"A verdade será sempre um escândalo". (In Adriano, M. Yourcenar)

"Quero imaginar sob que novos traços o despotismo poderia produzir-se no mundo... Depois de ter colhido em suas mãos poderosas cada indivíduo e de moldá-los a seu gosto, o soberno estende seus braços sobre toda a sociedade... Não quebra as vontades, mas as amolece, submete e dirige... Raramente força a agir, mas opõe-se sem cessar a que se aja; não destrói, impede que se nasça; não tiraniza, incomoda, oprime, extingue, abestalha e reduz enfim cada nação a não ser mais que um rebanho de animais tímidos, do qual o governo é o pastor. (...)
A imprensa é, por excelência, o instrumento democrático da liberdade."
Alexis de Tocqueville (1805-1859)



terça-feira, 7 de agosto de 2012

ATO DE COMPRA

Os advogados começaram ontem suas defesas no processo do mensalão insistindo na tese de que para todos os efeitos seus clientes não cometeram crime algum à luz do Código Penal. São meros infratores eleitorais.

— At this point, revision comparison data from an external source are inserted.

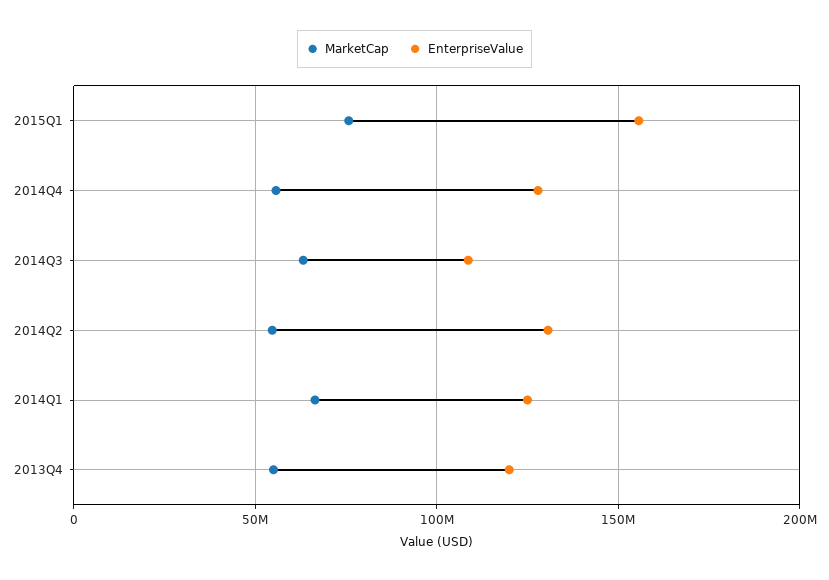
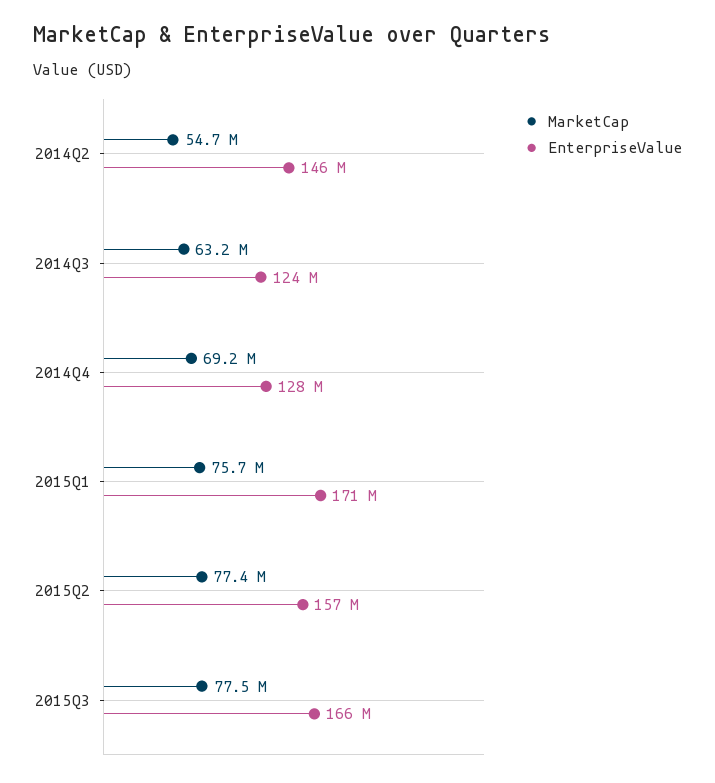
EnterpriseValue, 2015Q1: 155000000 -> 171000000
MarketCap, 2014Q4: 55000000 -> 69200000
EnterpriseValue, 2014Q3: 110000000 -> 124000000
EnterpriseValue, 2014Q2: 130000000 -> 146000000
MarketCap, 2014Q1: 65000000 -> none
EnterpriseValue, 2014Q1: 125000000 -> none
MarketCap, 2013Q4: 55000000 -> none
EnterpriseValue, 2013Q4: 120000000 -> none
MarketCap, 2015Q2: none -> 77400000
EnterpriseValue, 2015Q2: none -> 157000000
MarketCap, 2015Q3: none -> 77500000
EnterpriseValue, 2015Q3: none -> 166000000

Não obstante a exigência de conduta legalmente correta, transparente, impessoal e moralmente aceitável na vida pública, expressa no artigo 37 da maior de todas as leis, convencionou-se que o transgressor da legislação eleitoral é, ao fim e ao cabo, uma vítima do sistema.

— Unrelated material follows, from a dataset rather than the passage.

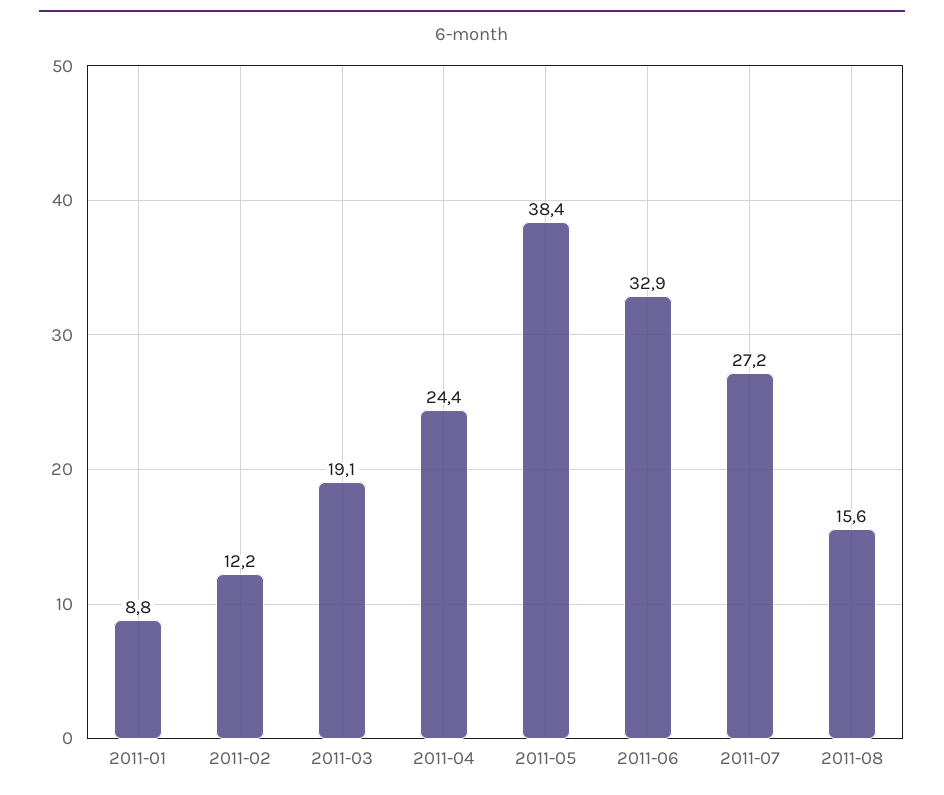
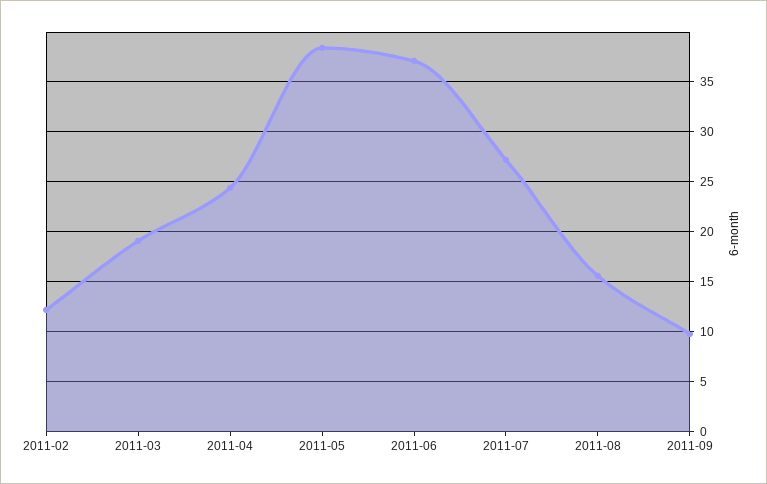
2011-01: 8.8 -> none
2011-06: 32.9 -> 37
2011-09: none -> 10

Cheio de falhas, brechas, irrealista, hipócrita e obsoleto, não deixaria aos usuários (vale dizer, partidos e políticos) outra opção a não ser a transgressão.

De onde, por ocasião de escândalos defende-se a reforma política. Evidentemente, e não por acaso, com ânimo inversamente proporcional à falta de entusiasmo desses mesmos personagens ante a oportunidade concreta de alterar as malfadadas normas que os levam a viver muito a contragosto na ilegalidade.

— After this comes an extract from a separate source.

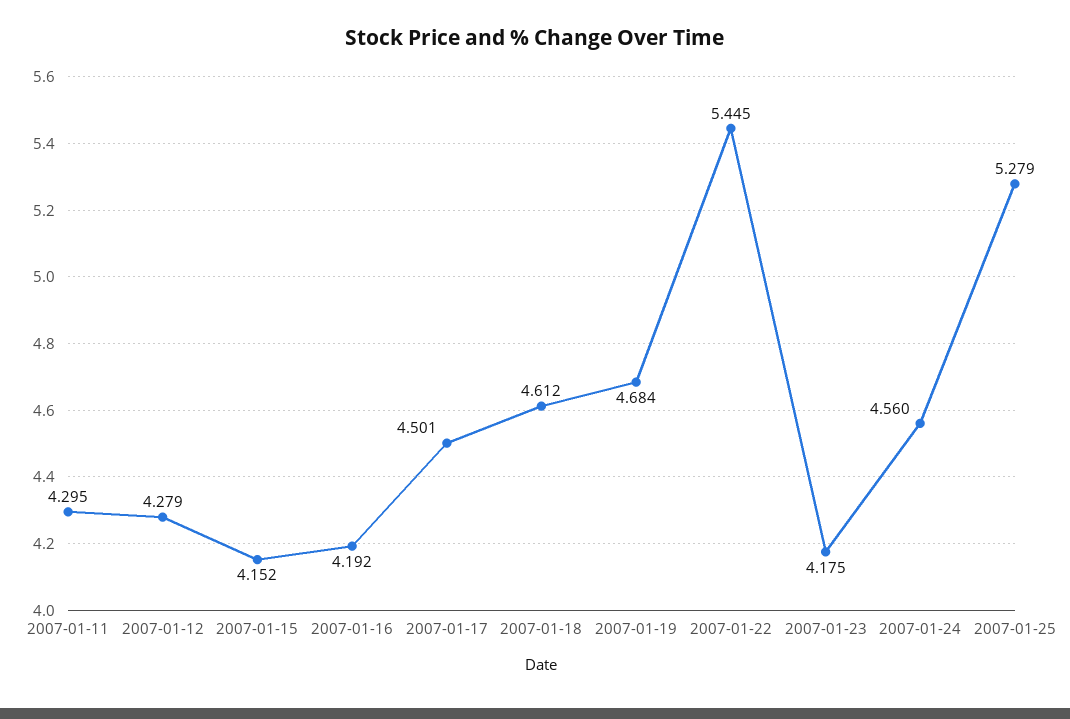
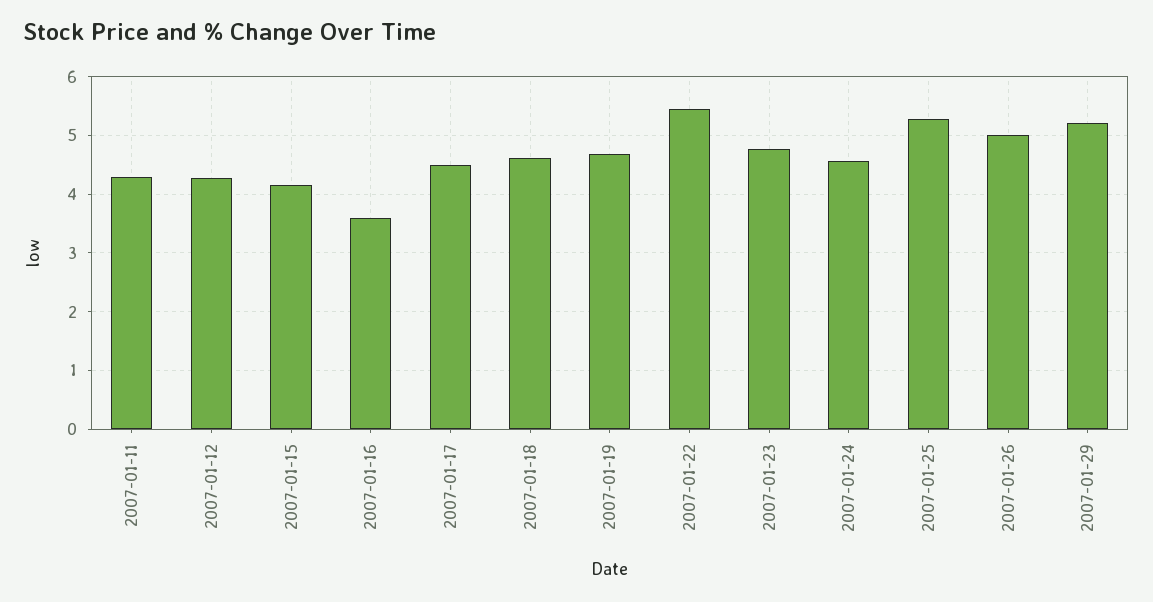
2007-01-16: 4.192 -> 3.6
2007-01-23: 4.175 -> 4.8
2007-01-26: none -> 5
2007-01-29: none -> 5.2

No decorrer do julgamento o argumento que atribui poderes saneadores à reforma política ressurgirá na boca dos que pretendem amoldar os réus ao perfil de vítimas do sistema.

Ainda que se tome como verdadeira a versão de que o dinheiro que correu do PT aos partidos aliados via valerioduto foi empregado na quitação de dívidas eleitorais, é de se perguntar o que mesmo o sistema tem a ver com as escolhas de cada um.

Está demonstrado, e a defesa dos réus não nega, que o PT ao chegar ao poder escolheu assegurar maioria no Congresso distribuindo dinheiro a partidos até então militantes no outro lado do balcão como base de apoio dos governos anteriores, todos adversários do PT.

Conforme ressaltou a Procuradoria-Geral da República em peça que os advogados não conseguiram desconstruir - ao menos não em suas sustentações orais - pouco importa o destino do dinheiro.
O problema não é o gasto. É a deterioração legal e moral contida no ato da compra.

Delírio. Não, mesmo se houver condenação, ninguém sairá do STF algemado. Além de prazos e procedimentos a serem cumpridos antes de se validar as sentenças, há a impossibilidade física: nenhum deles acompanha o julgamento no tribunal.

Favoritismo. Pesquisa CNT aponta o ex-presidente Lula como favorito para eleição de 2014 e registra crescente apoio ao governo de Dilma Rousseff.
Noves fora, guardadas as atuais condições o governo é favorito qualquer que seja o candidato.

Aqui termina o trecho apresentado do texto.